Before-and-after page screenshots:
== Segment start ==
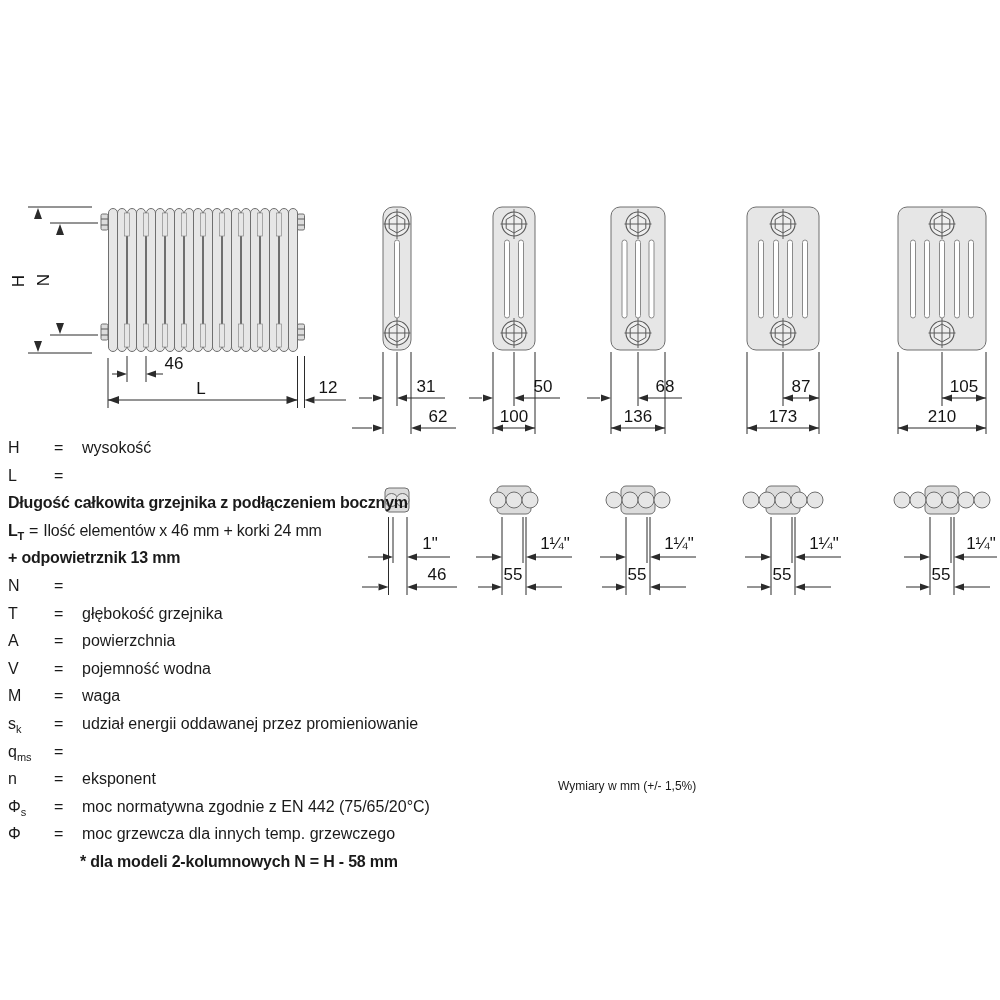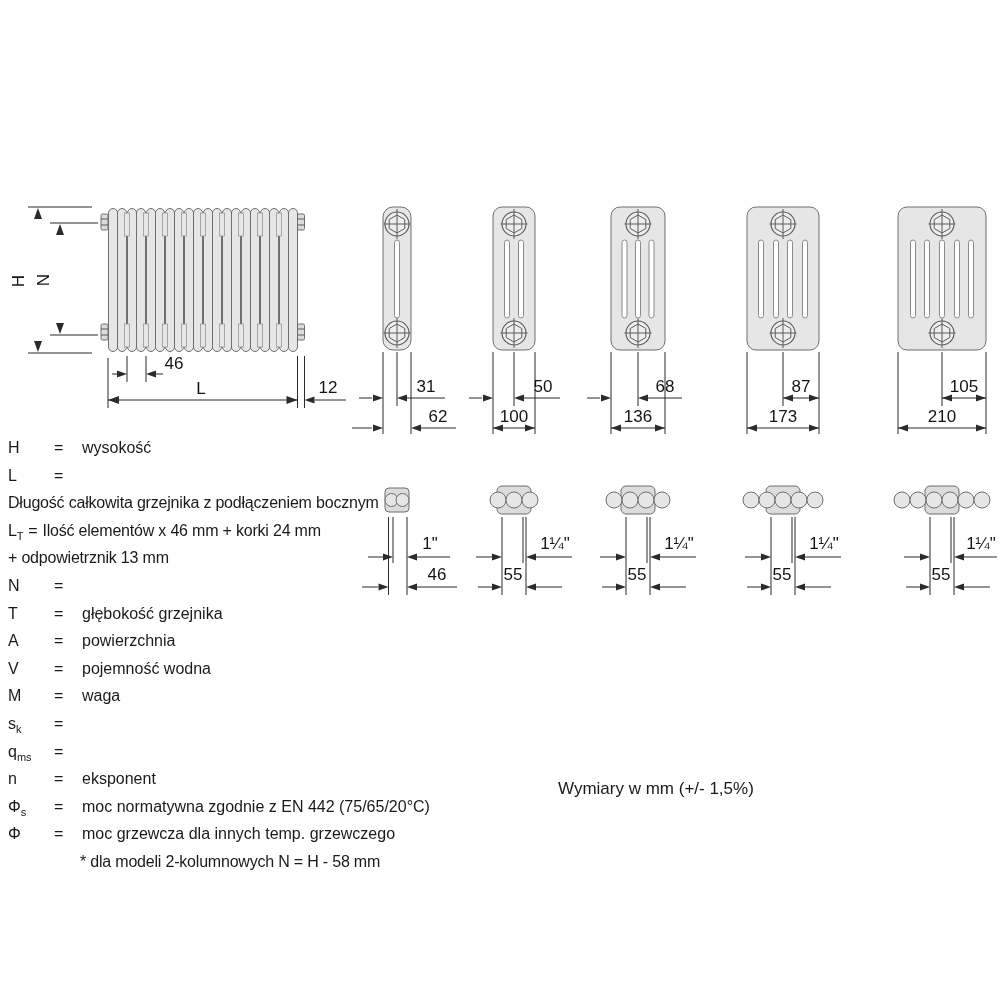"Długość całkowita grzejnika z" .fullrow .sym { font-weight: none -> bold }
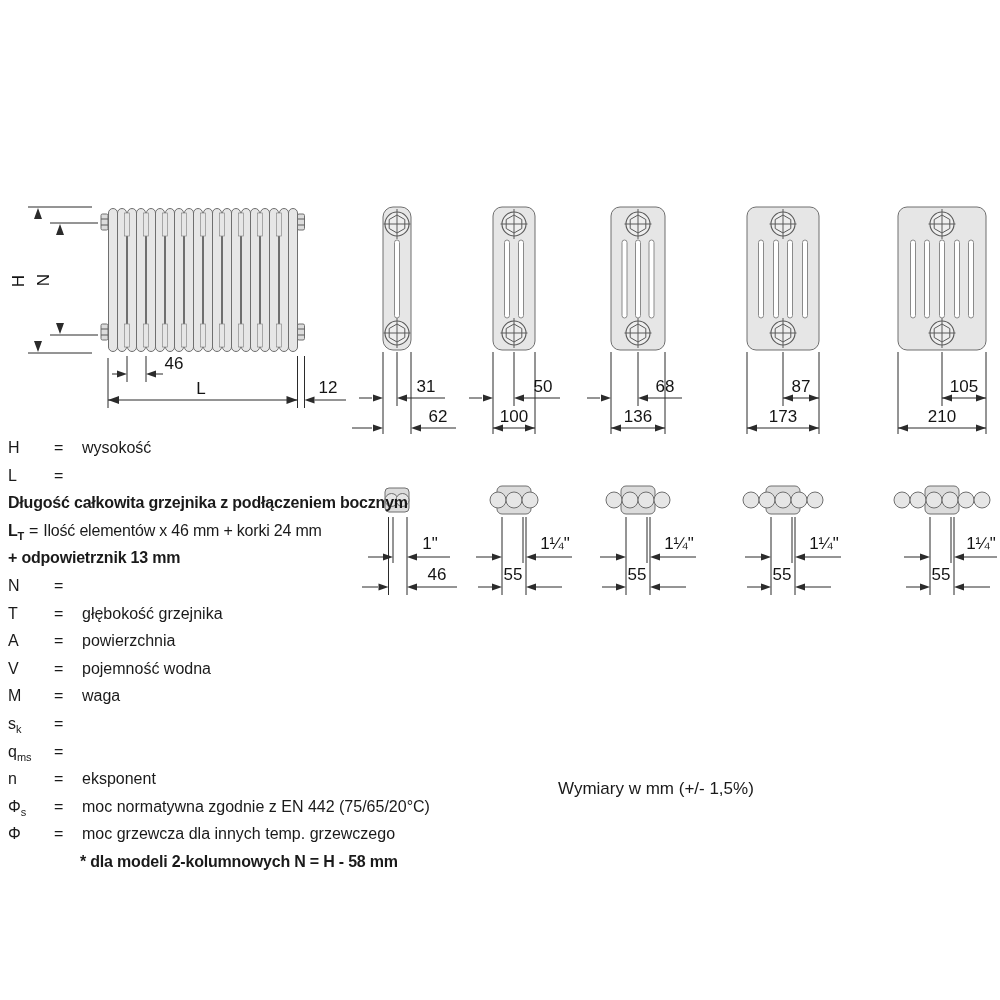"udział energii oddawanej przez" span.desc { html: none -> <span>udział energii oddawanej przez promieniowanie</span> }
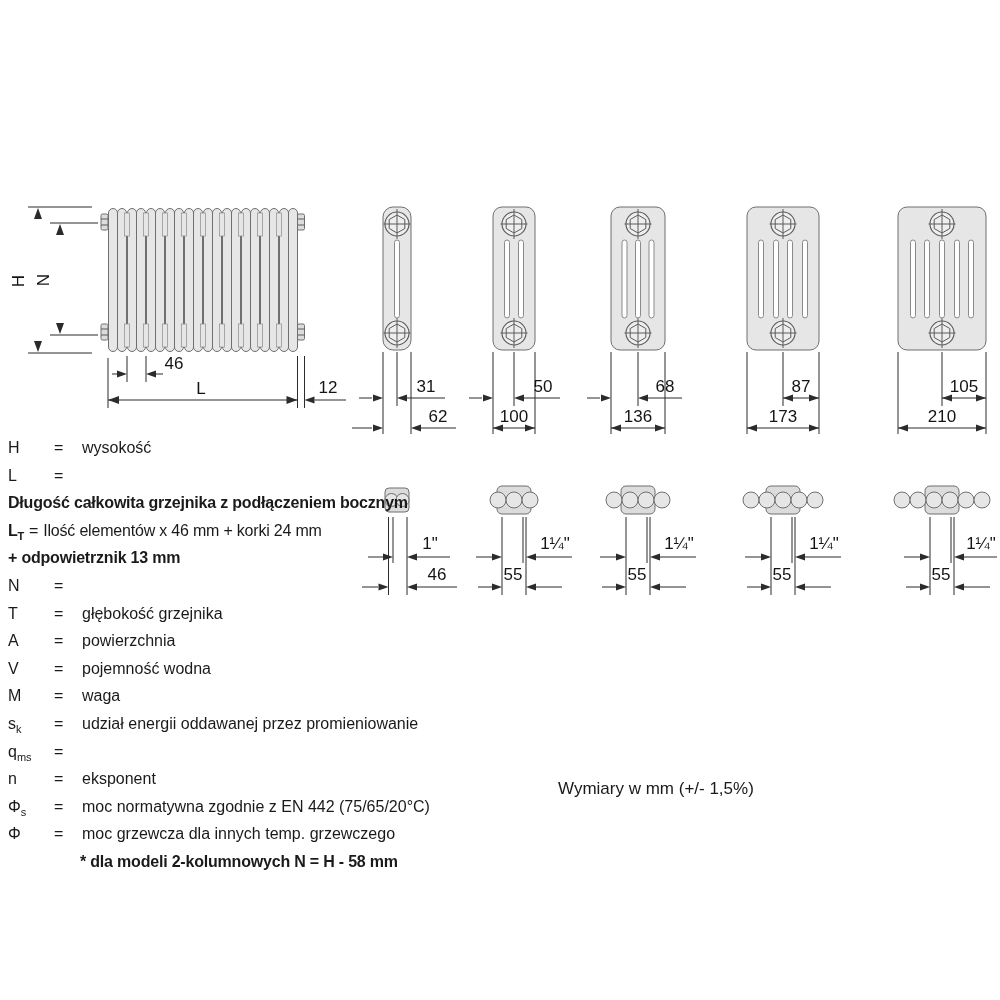"Wymiary w mm (+/- 1,5%)" #note { font-size: 17px -> 12px }
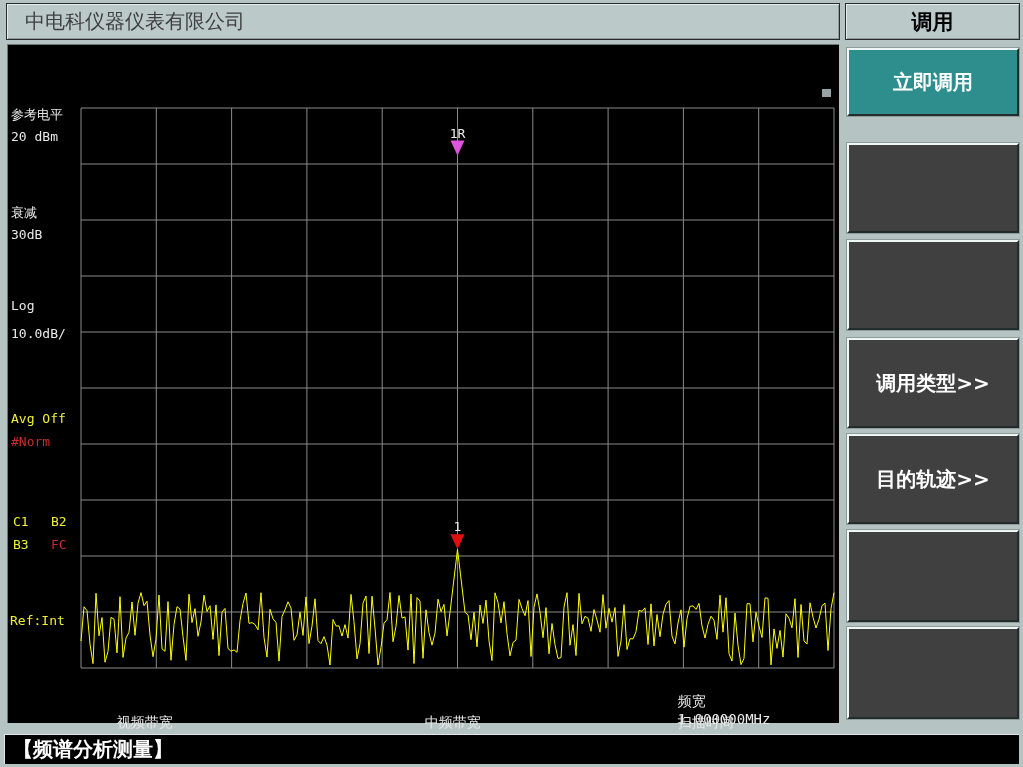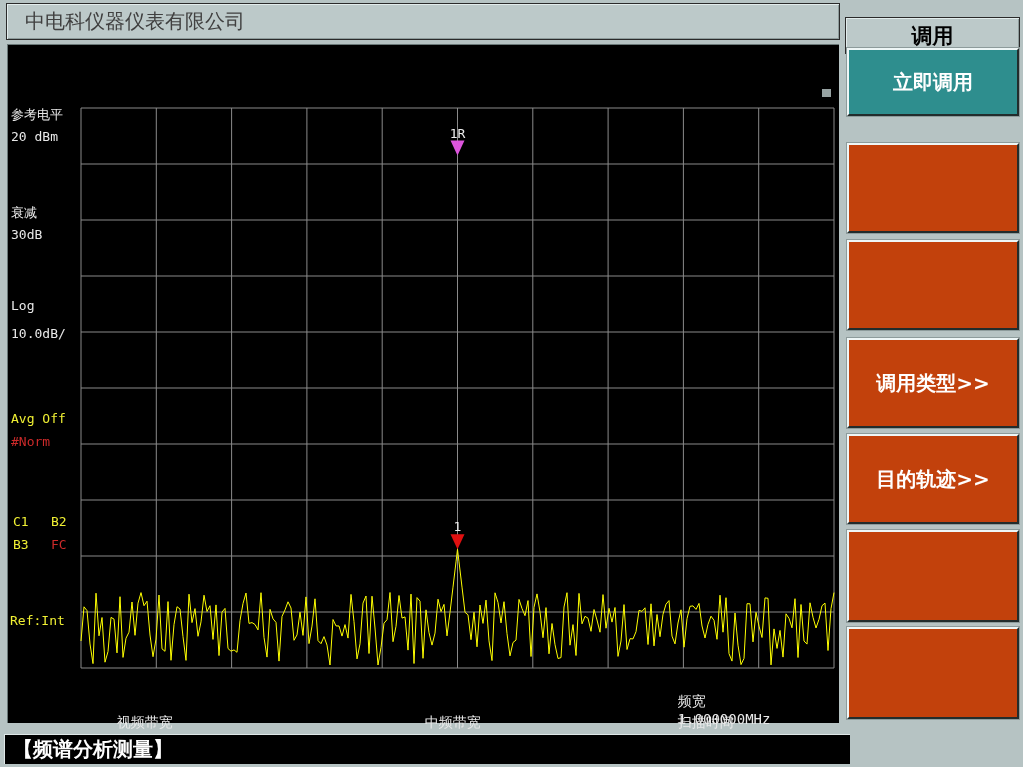"调用" .menu-header { top: 17px -> 3px }
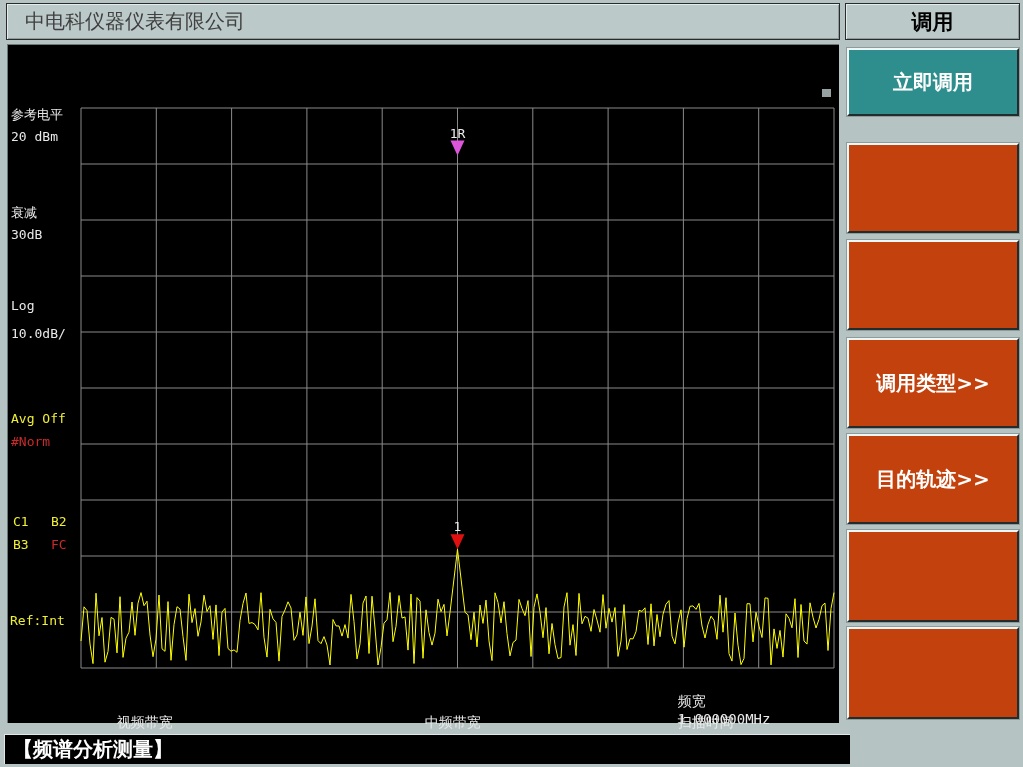"调用类型>>" .softkey { background: #c2410c -> #404040 }
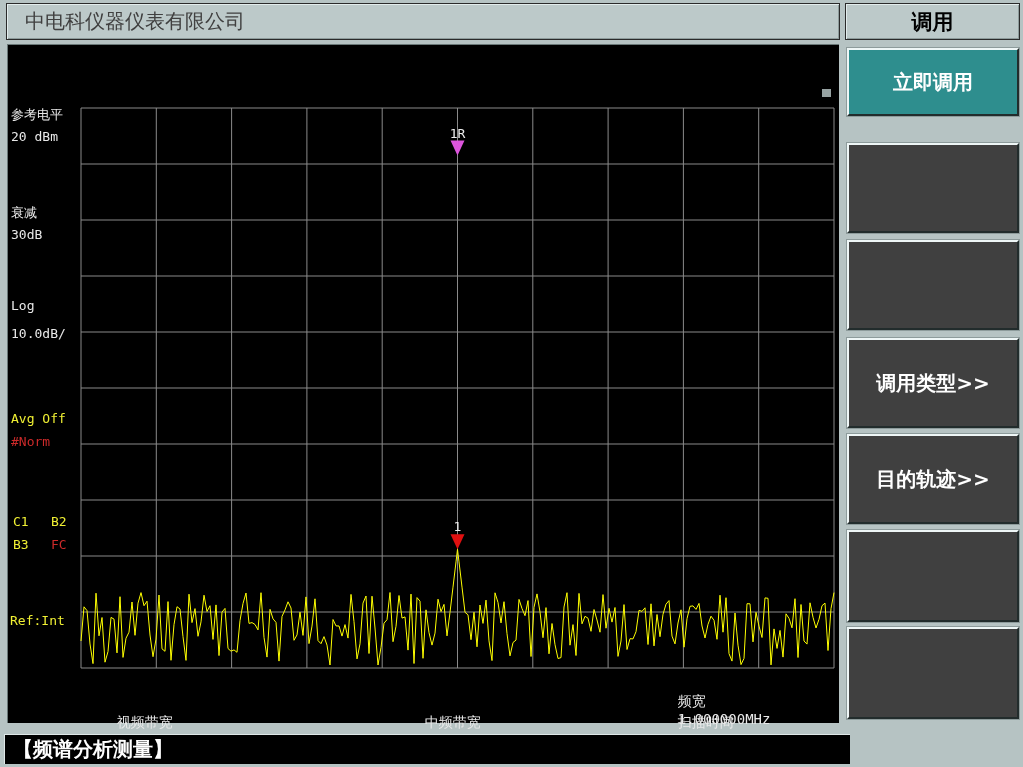"【频谱分析测量】" .status-bar { width: 846px -> 1015px }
== Segment end ==
ABOUT THIS EXERCISE: An exact copy of the entries above is required, with the pictures left out.

TASK RESPONSE:
"Długość całkowita grzejnika z" .fullrow .sym { font-weight: none -> bold }
"udział energii oddawanej przez" span.desc { html: none -> <span>udział energii oddawanej przez promieniowanie</span> }
"Wymiary w mm (+/- 1,5%)" #note { font-size: 17px -> 12px }
"调用" .menu-header { top: 17px -> 3px }
"调用类型>>" .softkey { background: #c2410c -> #404040 }
"【频谱分析测量】" .status-bar { width: 846px -> 1015px }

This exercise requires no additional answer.